WHAT YOU HAVE TO DO: Show, from the records below, all lines that contain the word "Eclipse".

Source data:
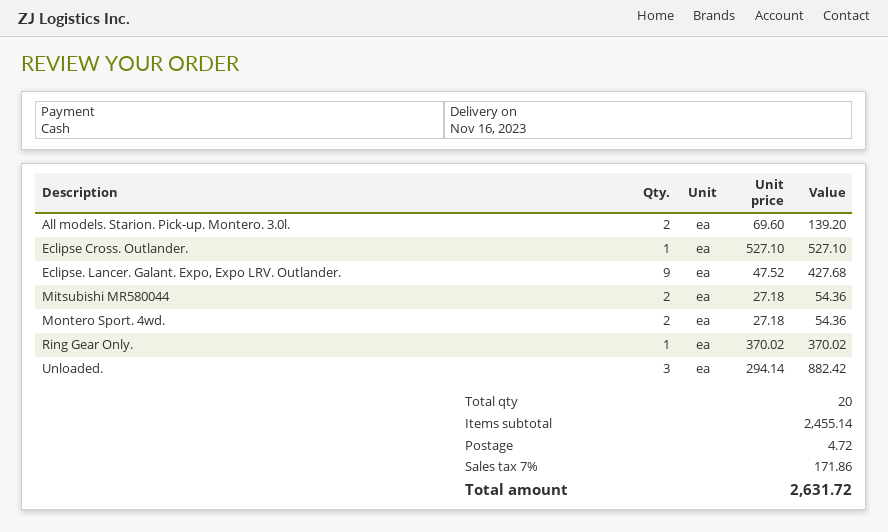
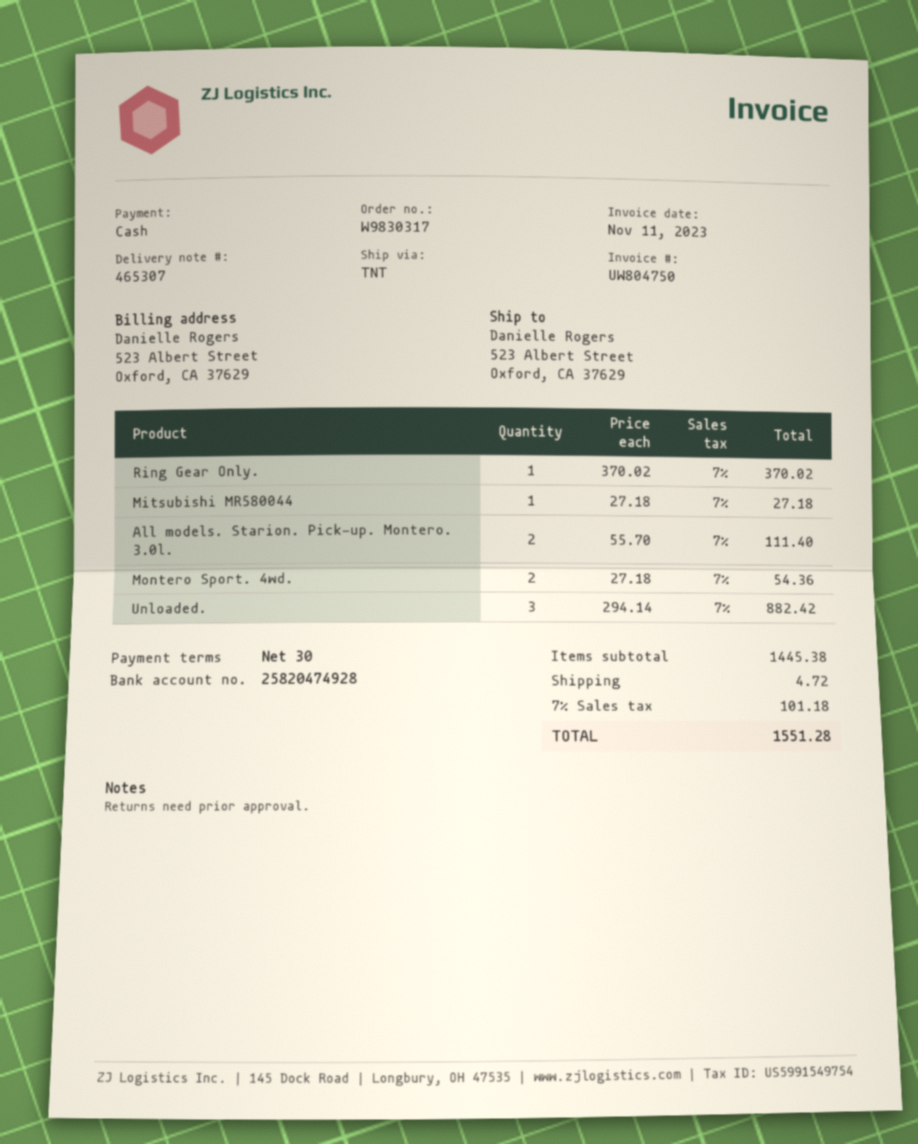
All models. Starion. Pick-up. Montero. 3.0l.: 2 x 69.60 = 139.20 -> 2 x 55.70 = 111.40
Eclipse Cross. Outlander.: 1 x 527.10 = 527.10 -> none
Eclipse. Lancer. Galant. Expo, Expo LRV. Outlander.: 9 x 47.52 = 427.68 -> none
Mitsubishi MR580044: 2 x 27.18 = 54.36 -> 1 x 27.18 = 27.18
subtotal: 2455.14 -> 1445.38
tax: 7% = 171.86 -> 7% = 101.18
total: 2631.72 -> 1551.28

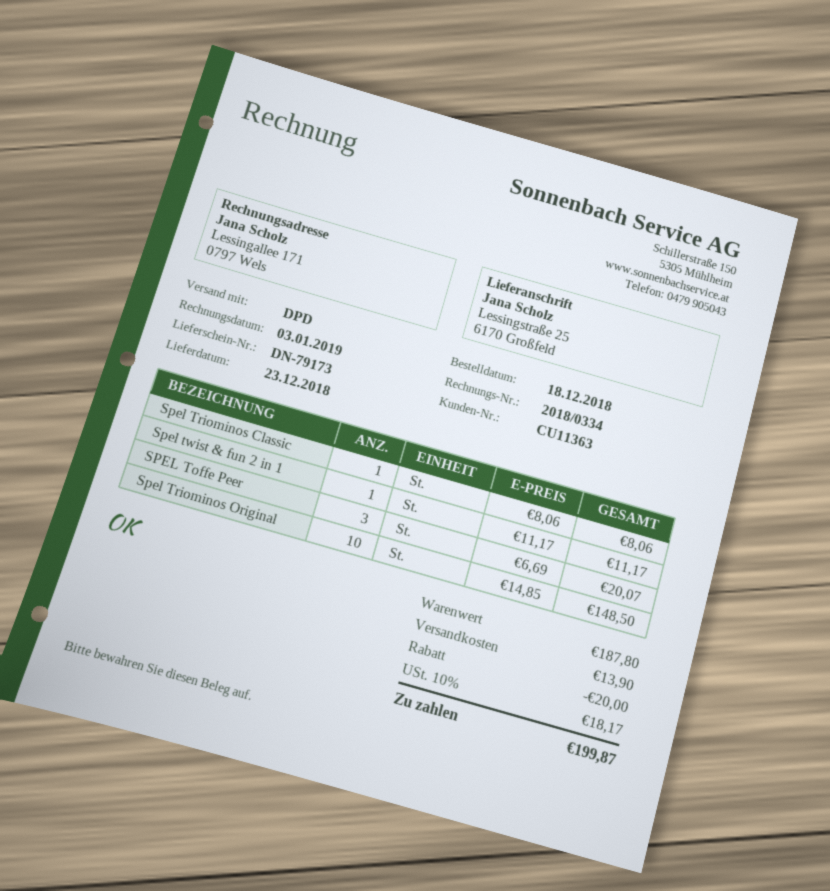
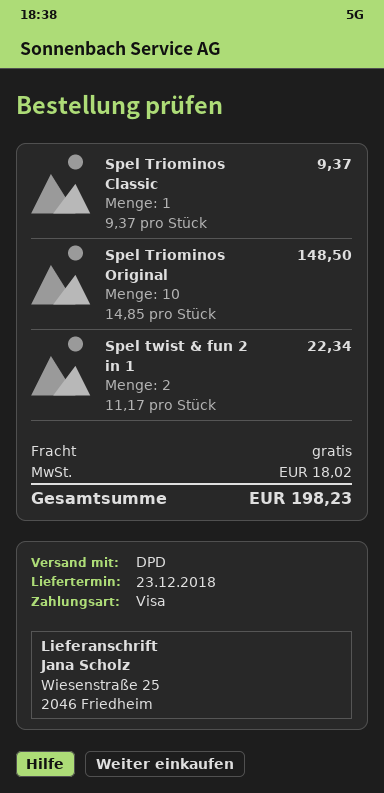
ship to: Lessingstraße 25, 6170 Großfeld -> Wiesenstraße 25, 2046 Friedheim
Spel Triominos Classic: 1 x 8.06 = 8.06 -> 1 x 9.37 = 9.37
Spel twist & fun 2 in 1: 1 x 11.17 = 11.17 -> 2 x 11.17 = 22.34
SPEL Toffe Peer: 3 x 6.69 = 20.07 -> none
discount: 20.00 -> none
shipping: 13.90 -> 0.00
tax: 18.17 -> 18.02
total: 199.87 -> 198.23

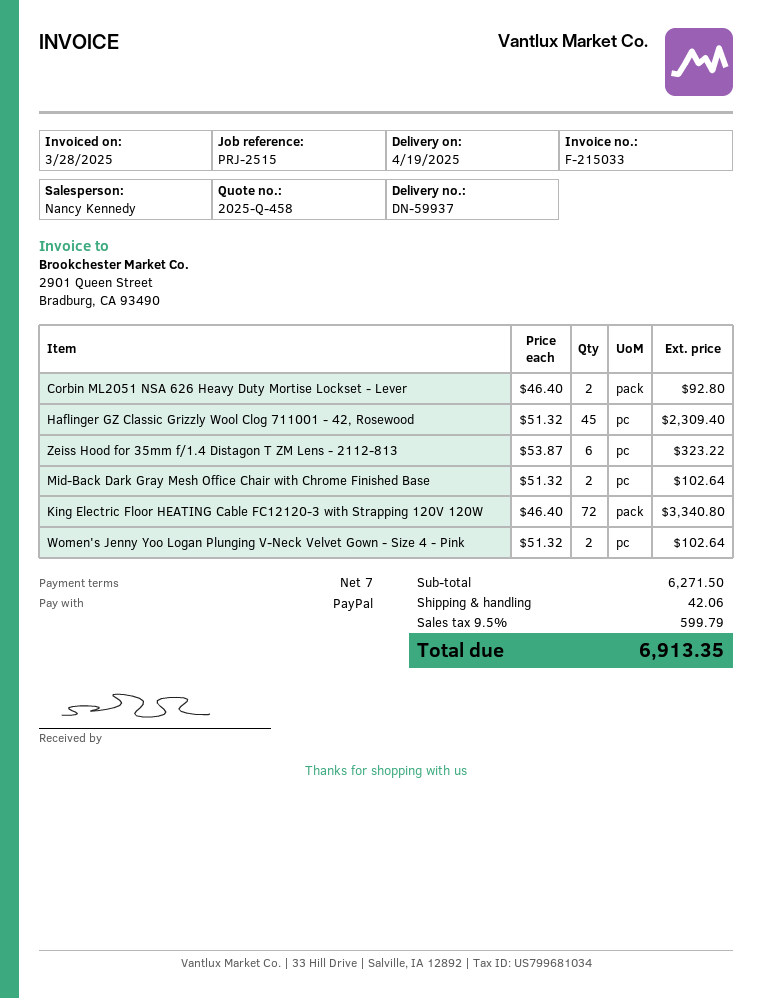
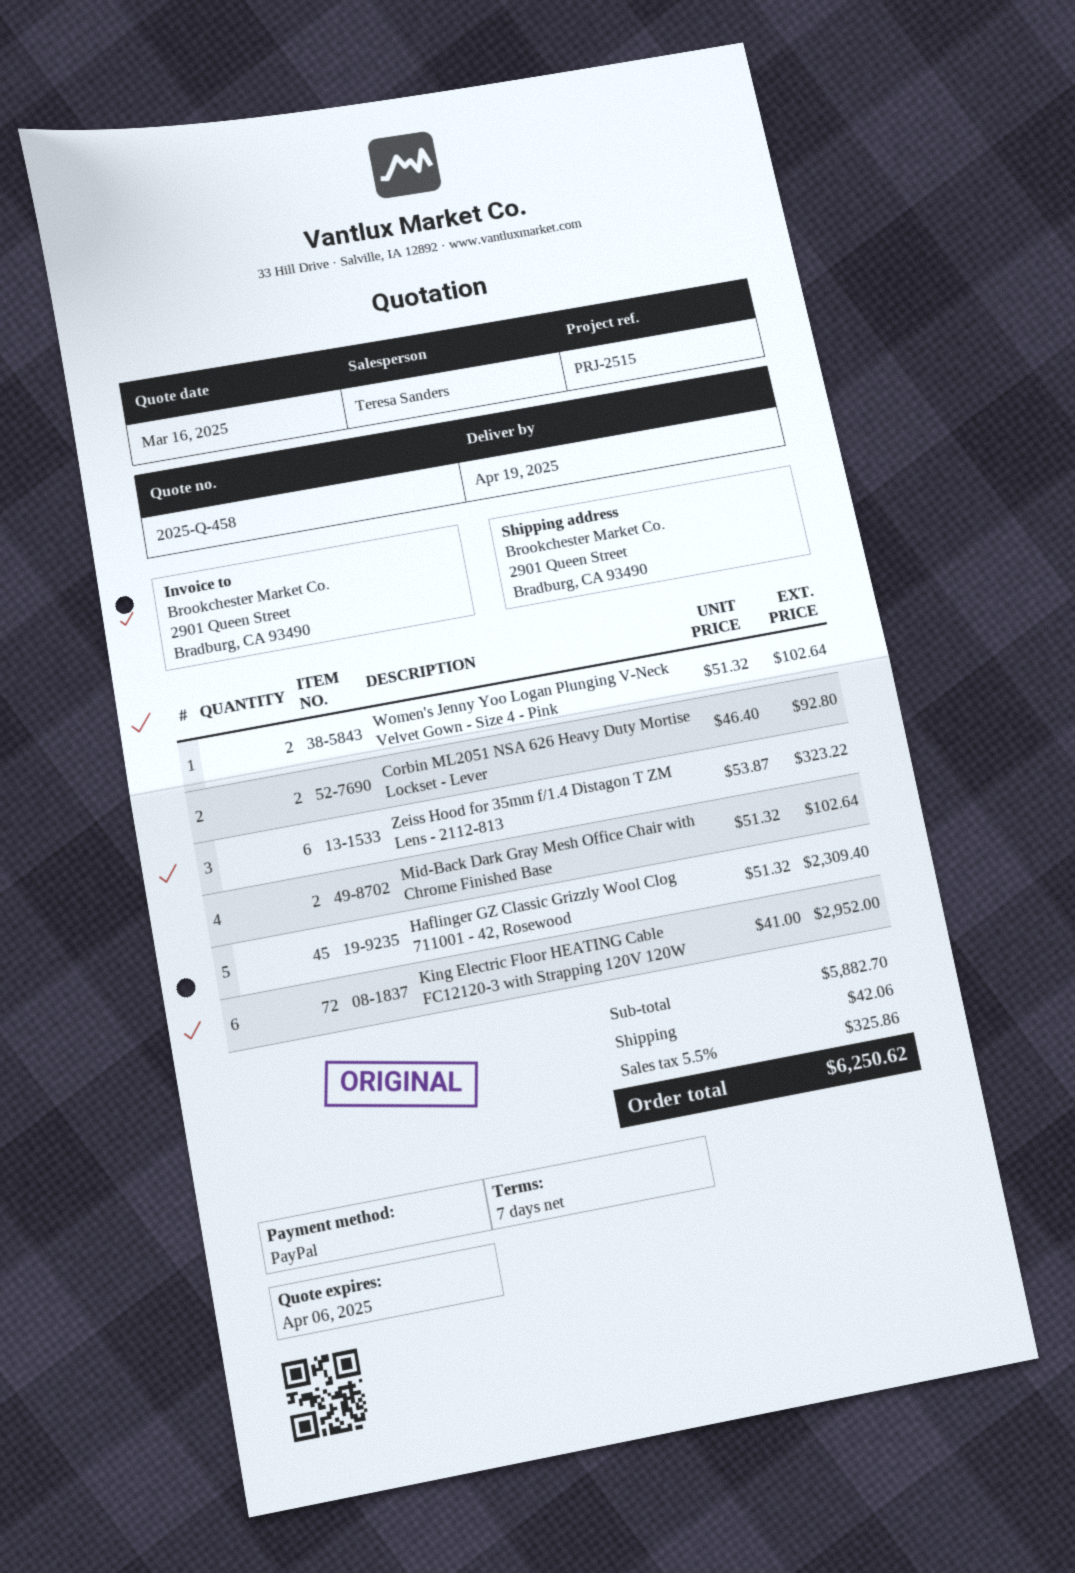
sales rep: Nancy Kennedy -> Teresa Sanders
King Electric Floor HEATING Cable FC12120-3 with Strapping 120V 120W: 72 x 46.40 = 3340.80 -> 72 x 41.00 = 2952.00
subtotal: 6271.50 -> 5882.70
tax: 9.5% = 599.79 -> 5.5% = 325.86
total: 6913.35 -> 6250.62

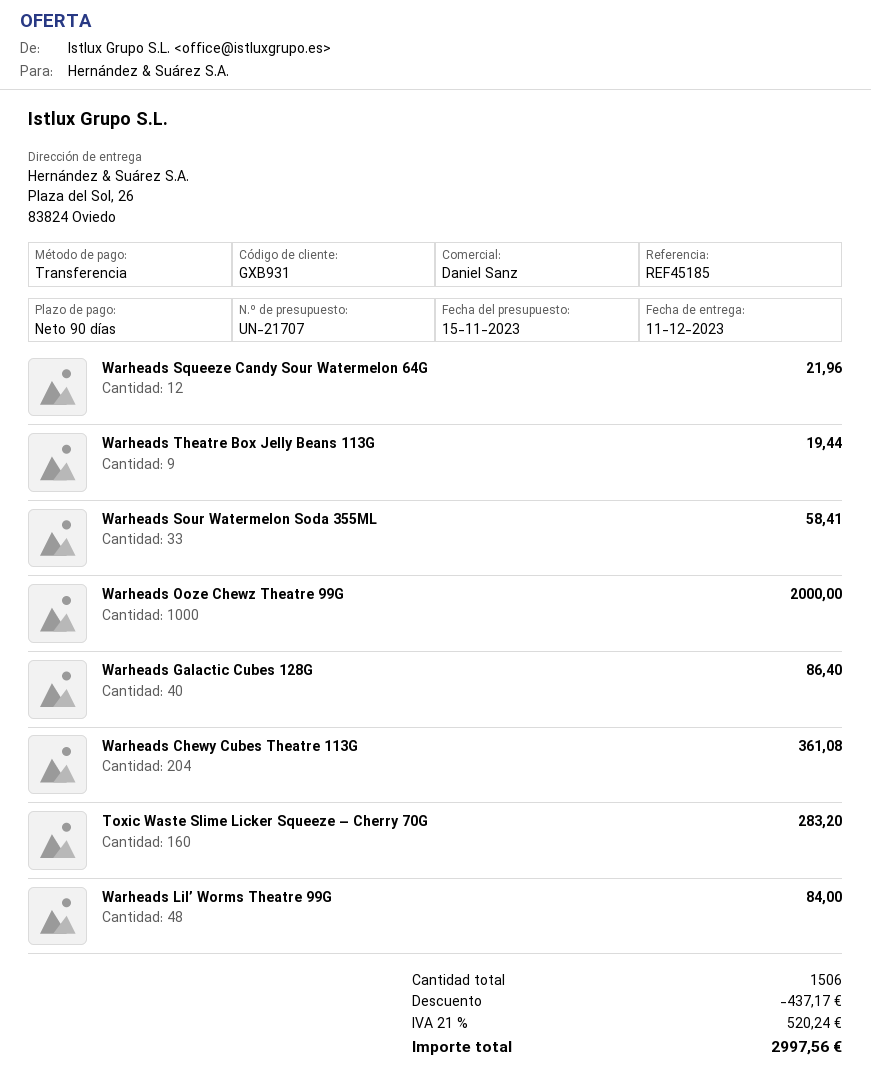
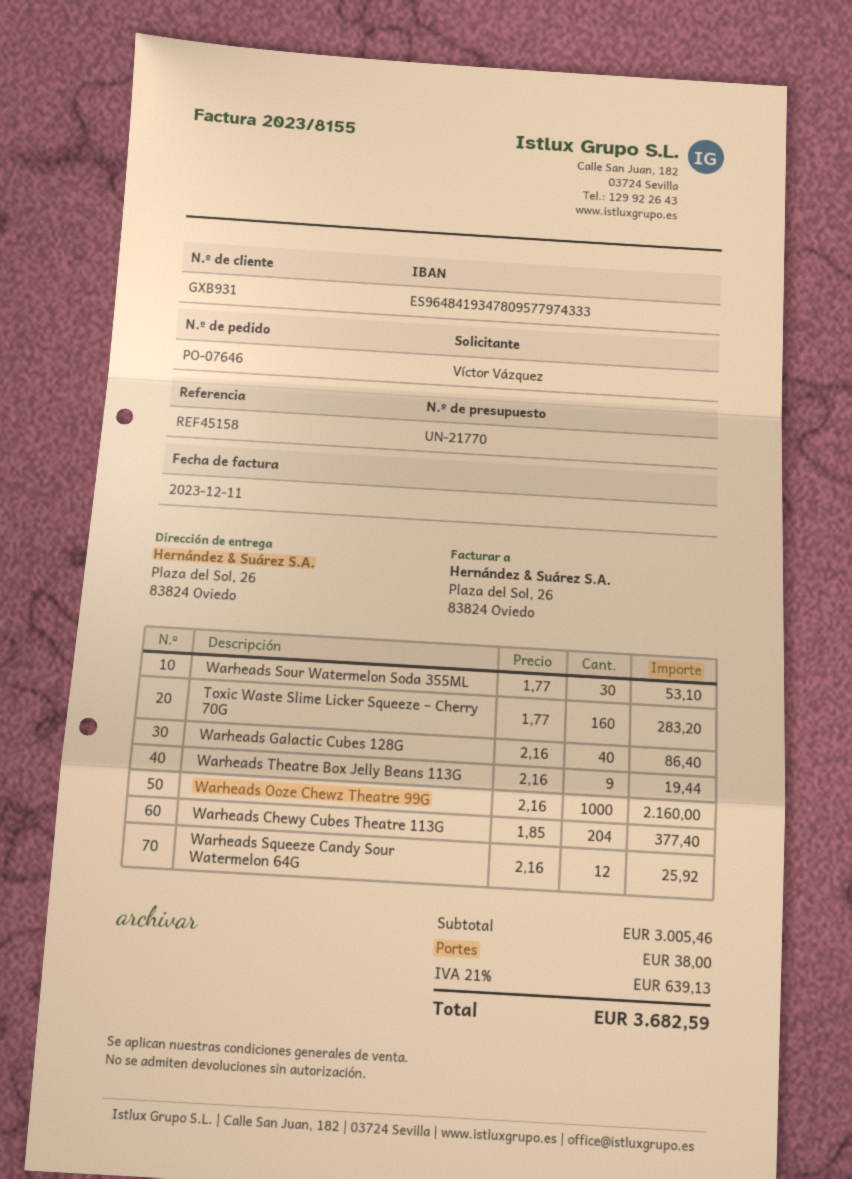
quote number: UN-21707 -> UN-21770
reference: REF45185 -> REF45158
Warheads Squeeze Candy Sour Watermelon 64G: 12 for 21.96 -> 12 for 25.92
Warheads Sour Watermelon Soda 355ML: 33 for 58.41 -> 30 for 53.10
Warheads Ooze Chewz Theatre 99G: 1000 for 2000.00 -> 1000 for 2160.00
Warheads Chewy Cubes Theatre 113G: 204 for 361.08 -> 204 for 377.40
Warheads Lil’ Worms Theatre 99G: 48 for 84.00 -> none
discount: 437.17 -> none
shipping: none -> 38.00
tax: 21% = 520.24 -> 21% = 639.13
total: 2997.56 -> 3682.59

SOLUTION:
Eclipse Cross. Outlander.: 1 x 527.10 = 527.10 -> none
Eclipse. Lancer. Galant. Expo, Expo LRV. Outlander.: 9 x 47.52 = 427.68 -> none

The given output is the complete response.